## WHAT TO PRODUCE:
Below are the entries; give again exactly the lines from the one mentioning "pointer-events: none;" through the one mentioning "sprzęt i aktualizowanych</span>", inclusive.

## INFORMATION GIVEN:
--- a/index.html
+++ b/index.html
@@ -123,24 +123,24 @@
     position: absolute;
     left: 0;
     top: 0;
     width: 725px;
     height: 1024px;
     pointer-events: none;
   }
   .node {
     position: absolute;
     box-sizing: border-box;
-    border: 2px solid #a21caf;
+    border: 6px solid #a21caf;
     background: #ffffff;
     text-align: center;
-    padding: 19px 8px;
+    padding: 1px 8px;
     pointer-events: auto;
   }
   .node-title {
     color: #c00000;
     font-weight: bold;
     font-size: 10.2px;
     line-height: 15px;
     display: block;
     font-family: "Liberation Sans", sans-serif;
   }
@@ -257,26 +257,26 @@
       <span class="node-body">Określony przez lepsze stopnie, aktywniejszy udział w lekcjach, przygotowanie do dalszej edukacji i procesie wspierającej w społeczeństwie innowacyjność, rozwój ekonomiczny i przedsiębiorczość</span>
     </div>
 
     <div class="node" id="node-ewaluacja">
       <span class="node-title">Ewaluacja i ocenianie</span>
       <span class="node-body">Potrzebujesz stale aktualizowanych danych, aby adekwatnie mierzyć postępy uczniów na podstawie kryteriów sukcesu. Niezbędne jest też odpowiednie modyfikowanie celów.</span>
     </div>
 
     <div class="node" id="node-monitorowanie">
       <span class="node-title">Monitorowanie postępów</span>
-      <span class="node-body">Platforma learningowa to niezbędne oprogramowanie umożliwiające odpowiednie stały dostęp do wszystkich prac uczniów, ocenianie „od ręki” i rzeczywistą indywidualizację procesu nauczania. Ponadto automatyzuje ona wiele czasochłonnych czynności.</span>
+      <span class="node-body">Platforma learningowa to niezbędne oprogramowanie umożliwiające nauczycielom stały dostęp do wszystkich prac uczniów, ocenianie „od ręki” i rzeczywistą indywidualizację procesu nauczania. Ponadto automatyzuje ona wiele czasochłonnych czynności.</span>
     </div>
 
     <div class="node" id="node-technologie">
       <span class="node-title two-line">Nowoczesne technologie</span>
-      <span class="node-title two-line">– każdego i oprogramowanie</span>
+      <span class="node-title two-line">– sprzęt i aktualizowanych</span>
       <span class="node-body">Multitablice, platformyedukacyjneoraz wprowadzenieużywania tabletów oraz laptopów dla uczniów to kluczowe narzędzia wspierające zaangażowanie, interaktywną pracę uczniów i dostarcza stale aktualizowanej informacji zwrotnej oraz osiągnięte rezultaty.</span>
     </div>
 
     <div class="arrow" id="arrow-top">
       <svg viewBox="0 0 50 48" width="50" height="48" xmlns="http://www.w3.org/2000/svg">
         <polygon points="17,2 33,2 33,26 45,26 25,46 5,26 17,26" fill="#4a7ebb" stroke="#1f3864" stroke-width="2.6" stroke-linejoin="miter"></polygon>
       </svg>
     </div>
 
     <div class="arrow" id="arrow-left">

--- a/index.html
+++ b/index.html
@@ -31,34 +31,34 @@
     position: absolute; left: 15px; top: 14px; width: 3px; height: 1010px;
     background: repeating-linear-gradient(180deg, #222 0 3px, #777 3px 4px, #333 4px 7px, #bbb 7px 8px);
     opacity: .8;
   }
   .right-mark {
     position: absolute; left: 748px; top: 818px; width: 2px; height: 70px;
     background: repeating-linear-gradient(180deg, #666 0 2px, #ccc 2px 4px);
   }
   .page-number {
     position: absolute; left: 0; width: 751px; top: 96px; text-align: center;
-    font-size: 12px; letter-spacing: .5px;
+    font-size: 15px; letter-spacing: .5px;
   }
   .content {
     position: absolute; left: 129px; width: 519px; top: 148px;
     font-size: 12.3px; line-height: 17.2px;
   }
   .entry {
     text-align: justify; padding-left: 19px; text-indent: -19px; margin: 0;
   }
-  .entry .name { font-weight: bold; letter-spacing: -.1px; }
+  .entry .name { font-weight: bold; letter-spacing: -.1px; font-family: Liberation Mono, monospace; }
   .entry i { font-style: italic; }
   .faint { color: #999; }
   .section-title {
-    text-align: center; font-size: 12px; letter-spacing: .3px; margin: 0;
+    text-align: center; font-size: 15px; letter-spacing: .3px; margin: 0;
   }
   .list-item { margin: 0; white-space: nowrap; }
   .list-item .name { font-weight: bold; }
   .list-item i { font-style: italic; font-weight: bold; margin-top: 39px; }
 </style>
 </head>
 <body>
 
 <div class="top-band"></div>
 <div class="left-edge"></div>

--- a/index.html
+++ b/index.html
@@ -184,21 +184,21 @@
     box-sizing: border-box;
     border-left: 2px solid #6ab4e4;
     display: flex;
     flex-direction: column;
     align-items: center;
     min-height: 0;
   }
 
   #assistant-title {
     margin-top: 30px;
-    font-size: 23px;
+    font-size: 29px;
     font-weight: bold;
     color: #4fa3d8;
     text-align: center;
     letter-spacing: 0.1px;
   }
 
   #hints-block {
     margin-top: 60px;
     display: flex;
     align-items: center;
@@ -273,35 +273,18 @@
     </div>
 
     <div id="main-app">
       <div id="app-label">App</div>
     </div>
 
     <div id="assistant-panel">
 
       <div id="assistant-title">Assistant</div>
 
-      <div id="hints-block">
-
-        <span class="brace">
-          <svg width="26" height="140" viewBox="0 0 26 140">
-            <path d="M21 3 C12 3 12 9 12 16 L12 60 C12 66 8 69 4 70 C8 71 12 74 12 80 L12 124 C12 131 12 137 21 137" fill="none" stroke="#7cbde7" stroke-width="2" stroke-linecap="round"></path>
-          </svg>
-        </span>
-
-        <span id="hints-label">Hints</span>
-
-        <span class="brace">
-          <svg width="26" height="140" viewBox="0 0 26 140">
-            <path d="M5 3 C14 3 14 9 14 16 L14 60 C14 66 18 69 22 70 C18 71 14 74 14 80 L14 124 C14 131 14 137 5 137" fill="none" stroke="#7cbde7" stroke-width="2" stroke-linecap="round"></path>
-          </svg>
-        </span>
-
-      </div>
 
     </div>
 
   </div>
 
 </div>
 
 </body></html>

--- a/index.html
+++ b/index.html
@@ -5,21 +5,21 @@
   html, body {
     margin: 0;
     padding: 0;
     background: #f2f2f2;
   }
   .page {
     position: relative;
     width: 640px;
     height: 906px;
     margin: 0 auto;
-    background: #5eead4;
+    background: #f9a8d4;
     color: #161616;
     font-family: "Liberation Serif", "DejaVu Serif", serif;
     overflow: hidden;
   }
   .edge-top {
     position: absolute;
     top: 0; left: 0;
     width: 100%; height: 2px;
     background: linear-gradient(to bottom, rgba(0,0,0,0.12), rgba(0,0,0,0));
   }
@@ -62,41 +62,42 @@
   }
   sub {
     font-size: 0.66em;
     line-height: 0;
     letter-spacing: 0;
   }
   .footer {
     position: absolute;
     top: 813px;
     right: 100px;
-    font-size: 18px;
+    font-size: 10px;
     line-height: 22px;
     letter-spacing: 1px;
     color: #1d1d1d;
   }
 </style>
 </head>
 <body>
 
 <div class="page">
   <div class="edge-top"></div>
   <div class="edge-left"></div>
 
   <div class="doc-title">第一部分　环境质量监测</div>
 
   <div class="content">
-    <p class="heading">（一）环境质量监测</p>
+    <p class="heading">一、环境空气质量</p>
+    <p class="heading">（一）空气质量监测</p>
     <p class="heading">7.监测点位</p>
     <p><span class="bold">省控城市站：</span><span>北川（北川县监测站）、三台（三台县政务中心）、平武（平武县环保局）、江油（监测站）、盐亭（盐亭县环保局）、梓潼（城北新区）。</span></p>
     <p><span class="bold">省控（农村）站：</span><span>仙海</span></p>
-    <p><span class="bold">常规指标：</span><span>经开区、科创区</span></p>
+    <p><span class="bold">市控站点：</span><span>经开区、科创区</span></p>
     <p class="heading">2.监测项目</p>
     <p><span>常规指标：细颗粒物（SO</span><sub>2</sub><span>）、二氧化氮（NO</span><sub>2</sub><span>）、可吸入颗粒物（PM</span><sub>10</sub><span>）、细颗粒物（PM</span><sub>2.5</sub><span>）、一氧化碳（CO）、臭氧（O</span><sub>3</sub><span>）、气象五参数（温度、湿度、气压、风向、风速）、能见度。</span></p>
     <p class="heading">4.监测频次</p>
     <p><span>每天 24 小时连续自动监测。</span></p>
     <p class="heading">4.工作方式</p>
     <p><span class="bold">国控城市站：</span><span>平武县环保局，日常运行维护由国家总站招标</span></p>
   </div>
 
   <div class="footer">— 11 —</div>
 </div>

## TASK SOLUTION:
     pointer-events: none;
   }
   .node {
     position: absolute;
     box-sizing: border-box;
-    border: 2px solid #a21caf;
+    border: 6px solid #a21caf;
     background: #ffffff;
     text-align: center;
-    padding: 19px 8px;
+    padding: 1px 8px;
     pointer-events: auto;
   }
   .node-title {
     color: #c00000;
     font-weight: bold;
     font-size: 10.2px;
     line-height: 15px;
     display: block;
     font-family: "Liberation Sans", sans-serif;
   }
@@ -257,26 +257,26 @@
       <span class="node-body">Określony przez lepsze stopnie, aktywniejszy udział w lekcjach, przygotowanie do dalszej edukacji i procesie wspierającej w społeczeństwie innowacyjność, rozwój ekonomiczny i przedsiębiorczość</span>
     </div>
 
     <div class="node" id="node-ewaluacja">
       <span class="node-title">Ewaluacja i ocenianie</span>
       <span class="node-body">Potrzebujesz stale aktualizowanych danych, aby adekwatnie mierzyć postępy uczniów na podstawie kryteriów sukcesu. Niezbędne jest też odpowiednie modyfikowanie celów.</span>
     </div>
 
     <div class="node" id="node-monitorowanie">
       <span class="node-title">Monitorowanie postępów</span>
-      <span class="node-body">Platforma learningowa to niezbędne oprogramowanie umożliwiające odpowiednie stały dostęp do wszystkich prac uczniów, ocenianie „od ręki” i rzeczywistą indywidualizację procesu nauczania. Ponadto automatyzuje ona wiele czasochłonnych czynności.</span>
+      <span class="node-body">Platforma learningowa to niezbędne oprogramowanie umożliwiające nauczycielom stały dostęp do wszystkich prac uczniów, ocenianie „od ręki” i rzeczywistą indywidualizację procesu nauczania. Ponadto automatyzuje ona wiele czasochłonnych czynności.</span>
     </div>
 
     <div class="node" id="node-technologie">
       <span class="node-title two-line">Nowoczesne technologie</span>
-      <span class="node-title two-line">– każdego i oprogramowanie</span>
+      <span class="node-title two-line">– sprzęt i aktualizowanych</span>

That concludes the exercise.